_Exercise aim_
Omitting the pictures, print every line below exactly as it stands.

===== Records shown =====

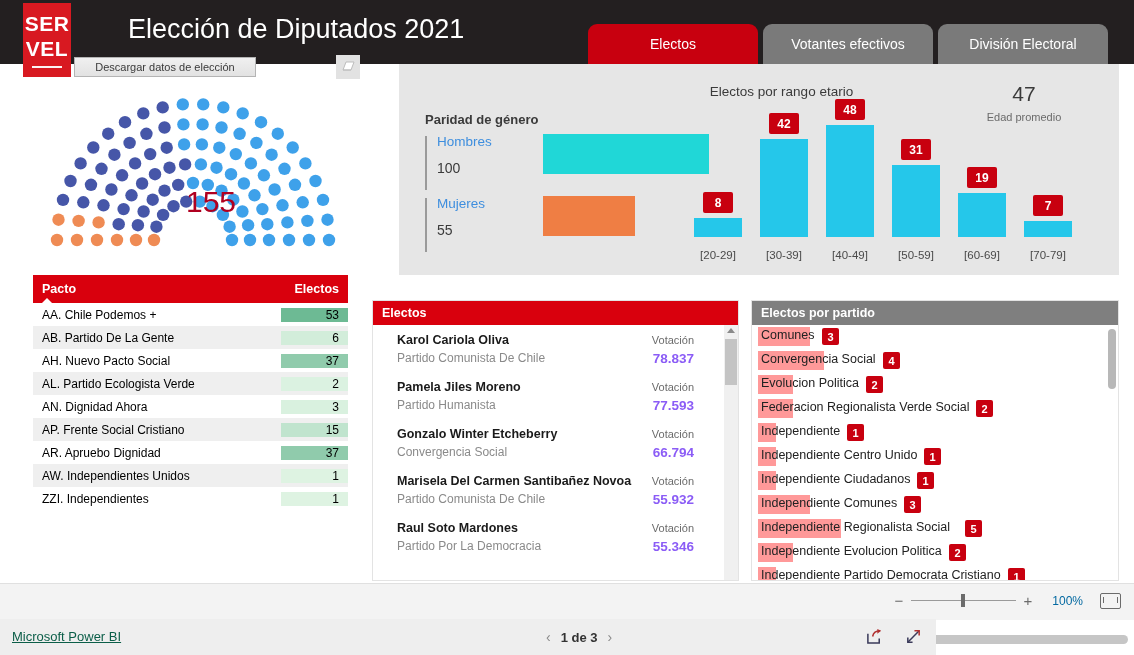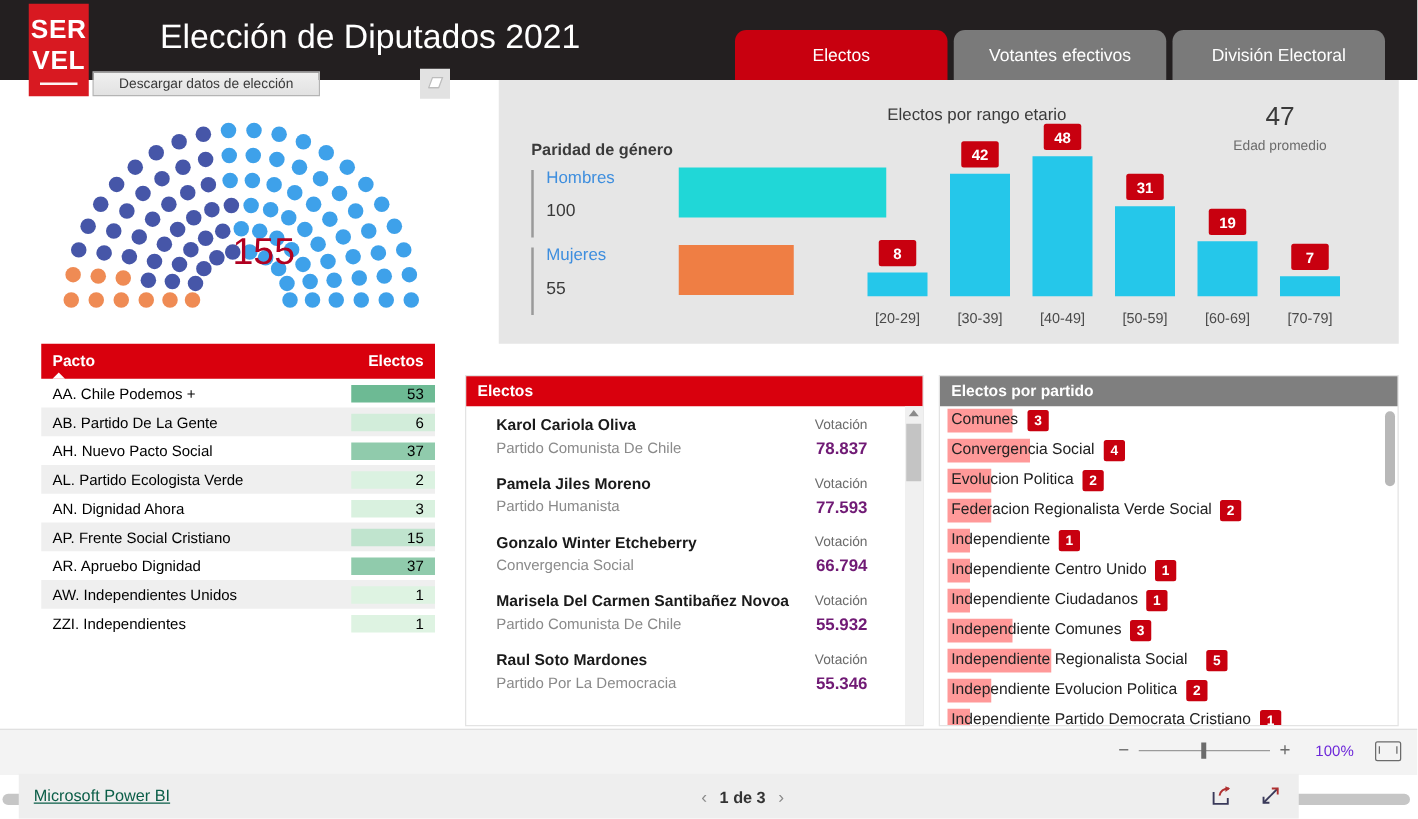"78.837" .elector .vot-val { color: #701a75 -> #8b5cf6 }
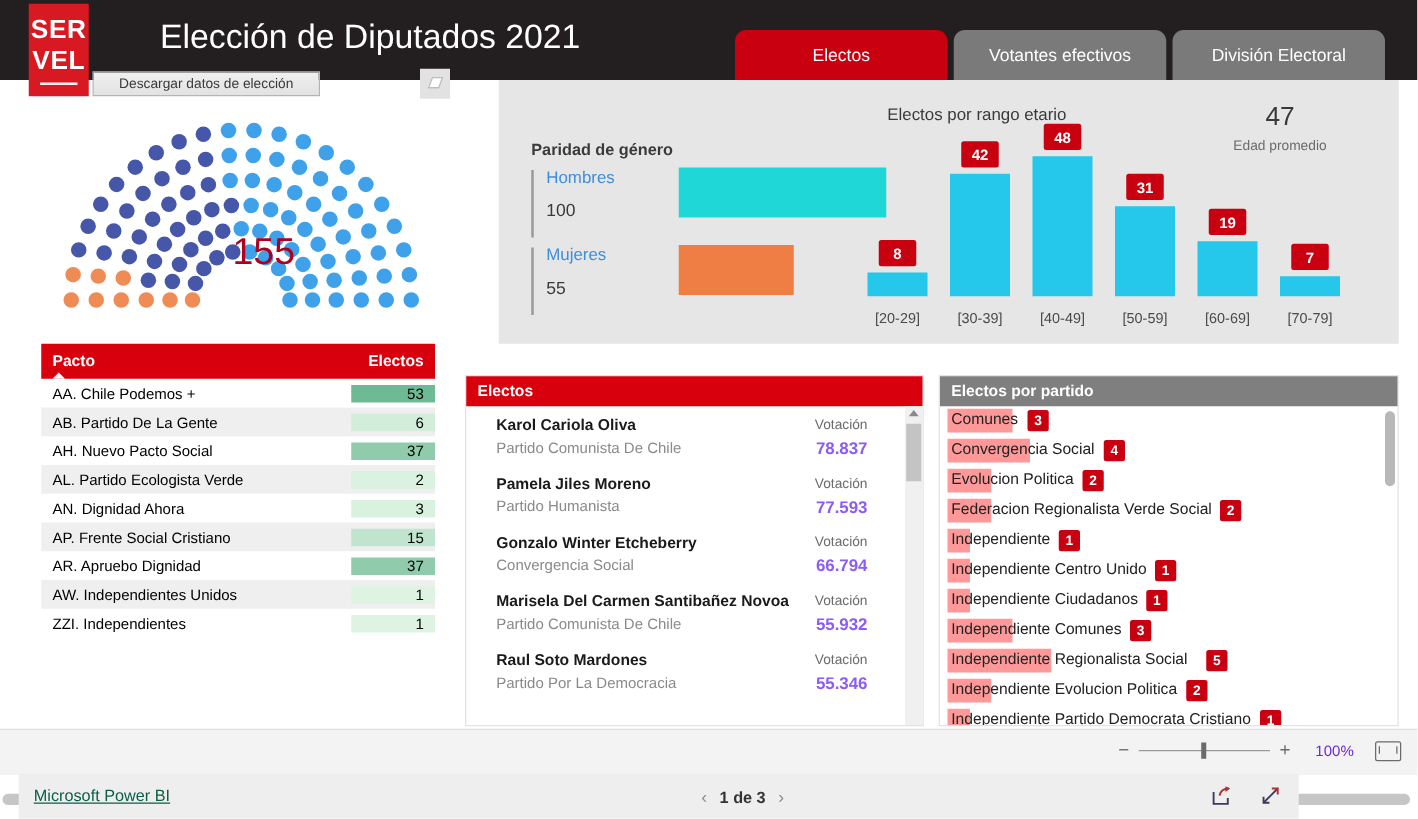"100%" .zoom-pct { color: #6d28d9 -> #0369a1 }
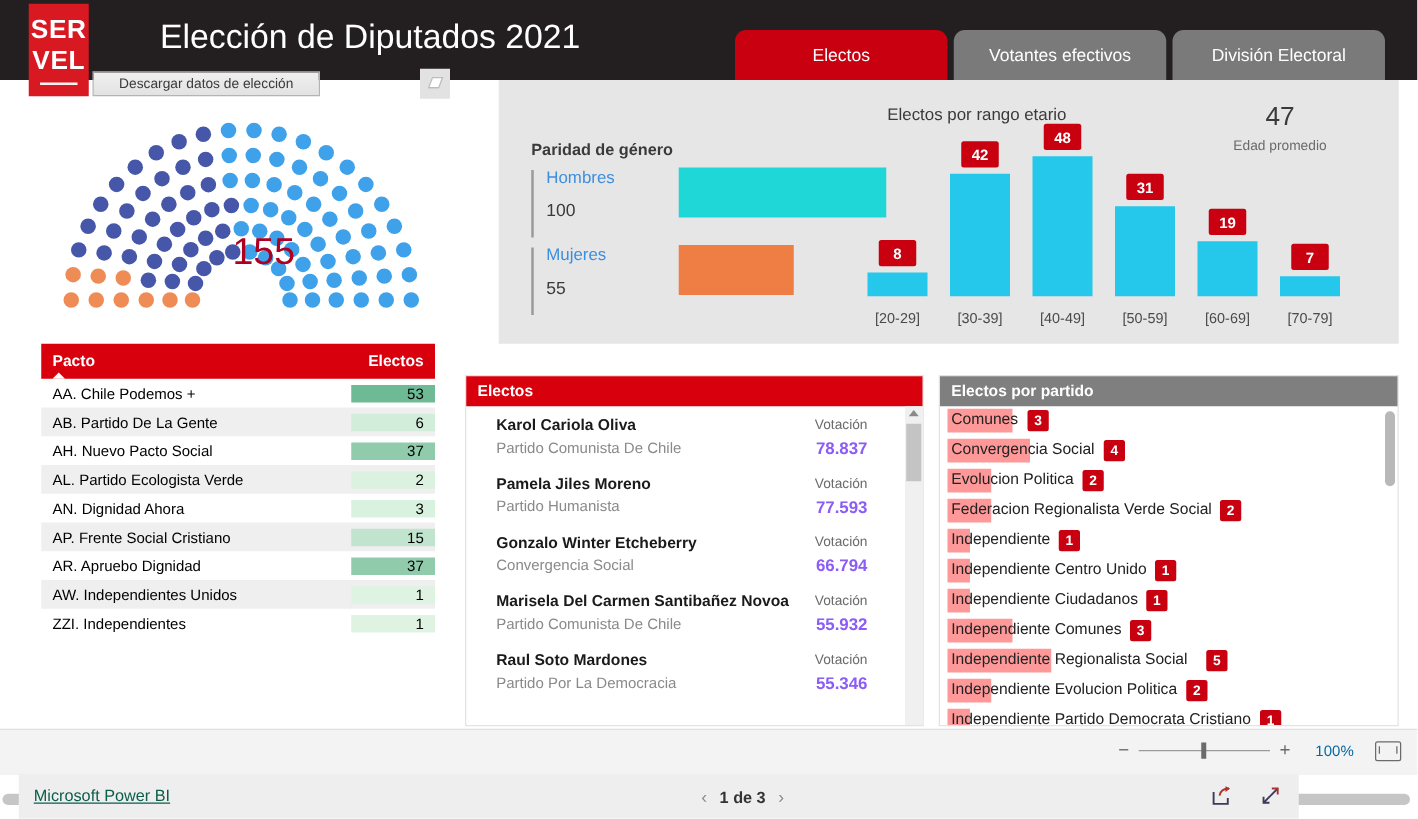"Microsoft Power BI" .footer { margin-left: 15px -> none; width: 1024px -> 936px }
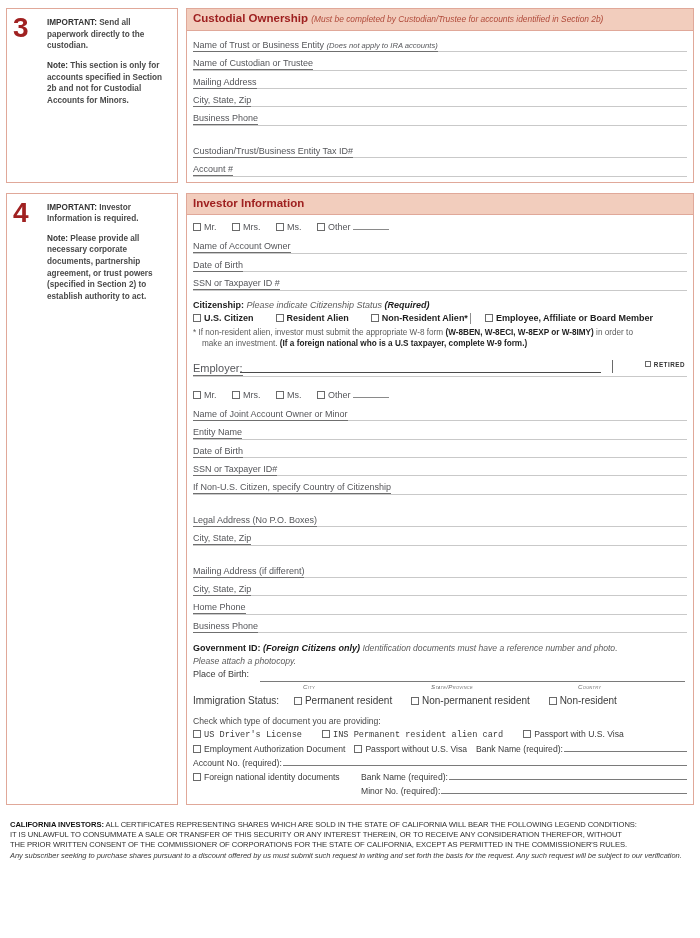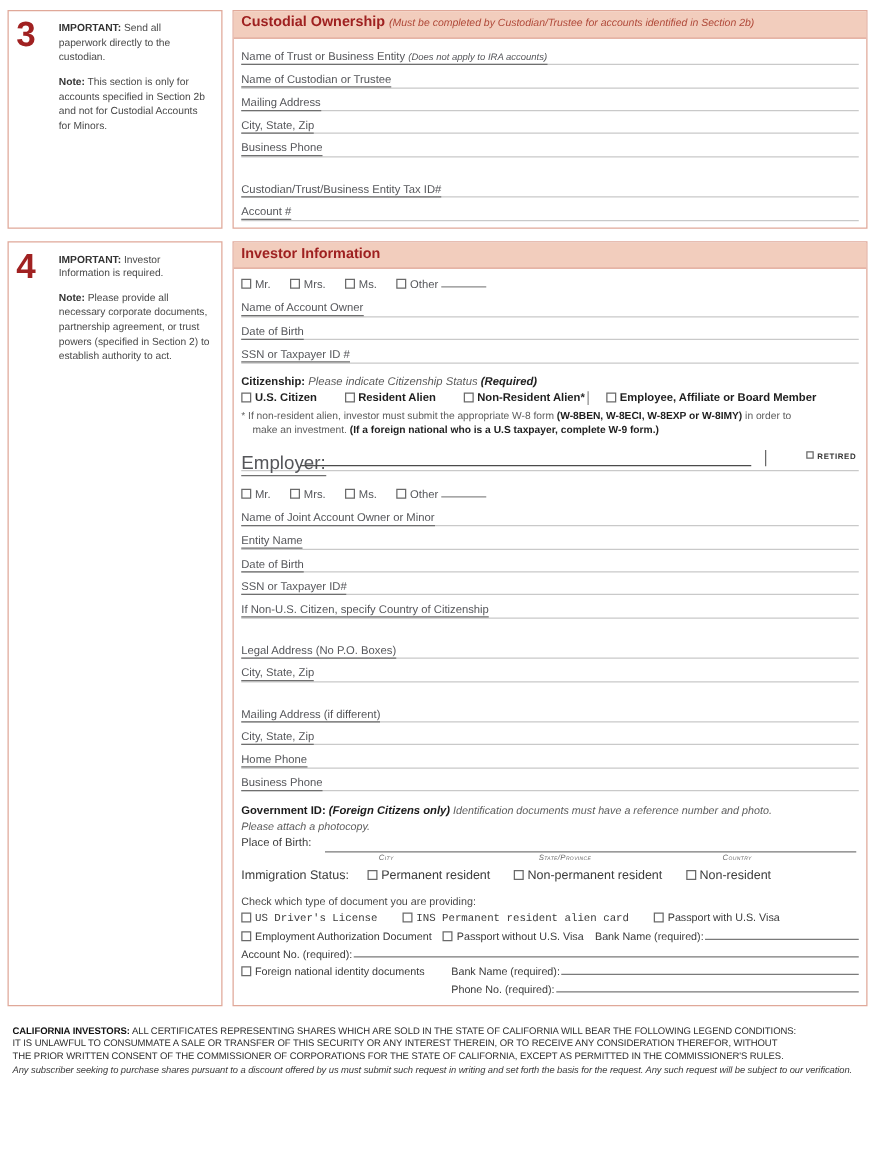"IMPORTANT: Send all paperwork directly" .note-p { font-weight: none -> bold }
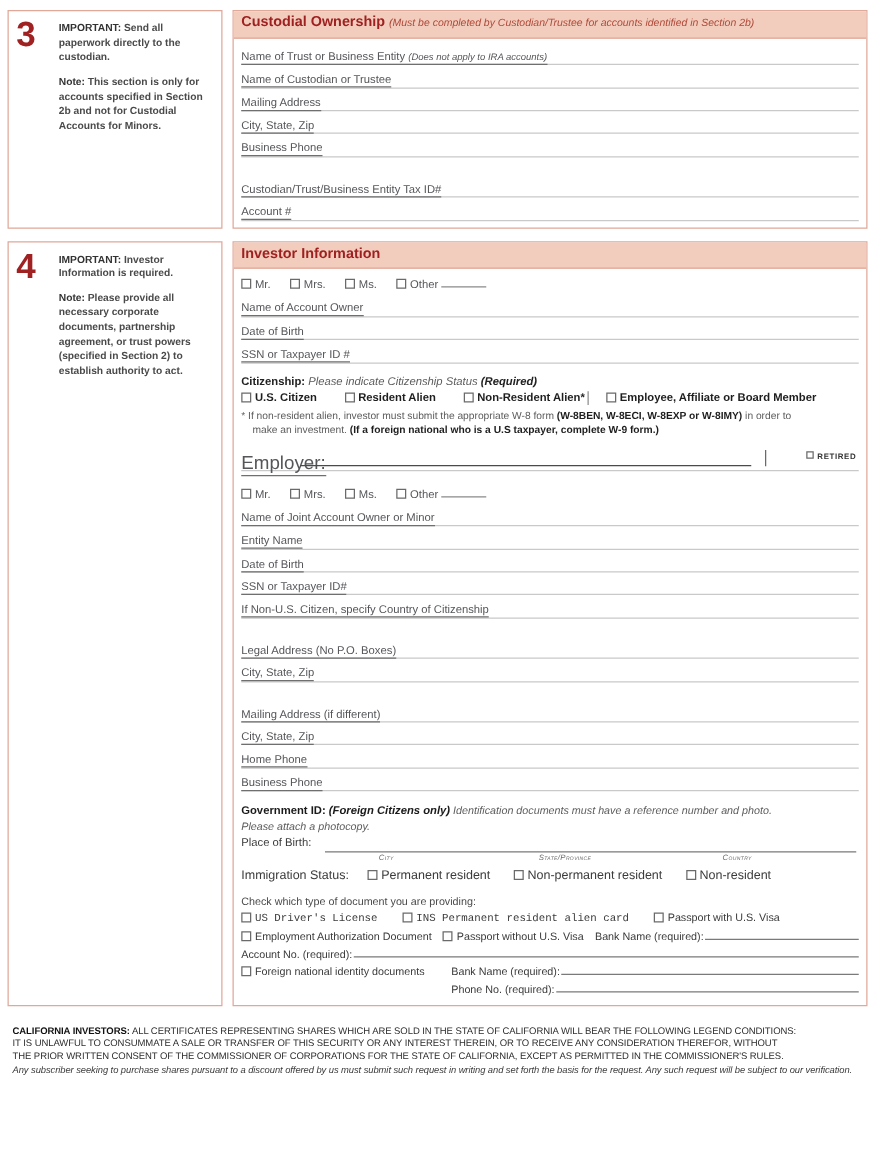"Employer:" .emp-lbl { font-size: 15px -> 11px }
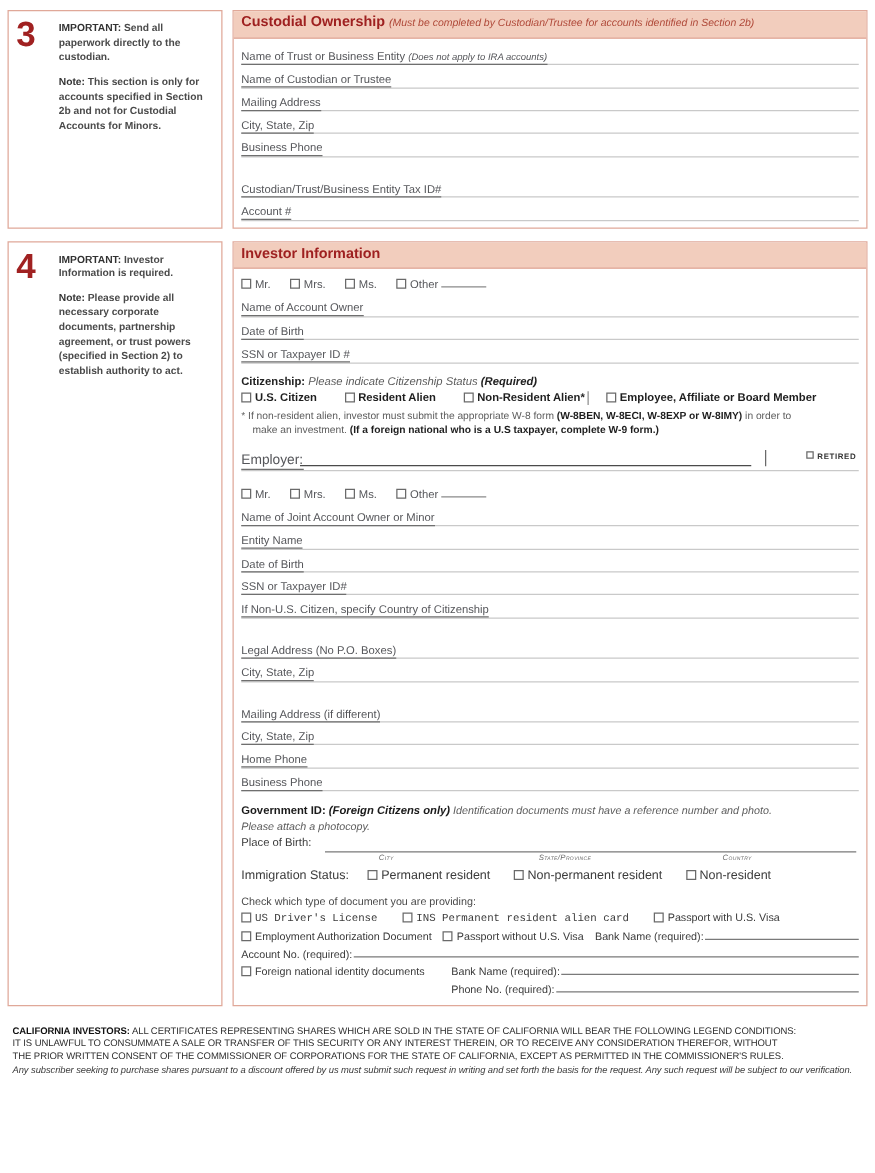"Phone No. (required):" span { text: Phone -> Minor }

=====

_Exercise result_
"78.837" .elector .vot-val { color: #701a75 -> #8b5cf6 }
"100%" .zoom-pct { color: #6d28d9 -> #0369a1 }
"Microsoft Power BI" .footer { margin-left: 15px -> none; width: 1024px -> 936px }
"IMPORTANT: Send all paperwork directly" .note-p { font-weight: none -> bold }
"Employer:" .emp-lbl { font-size: 15px -> 11px }
"Phone No. (required):" span { text: Phone -> Minor }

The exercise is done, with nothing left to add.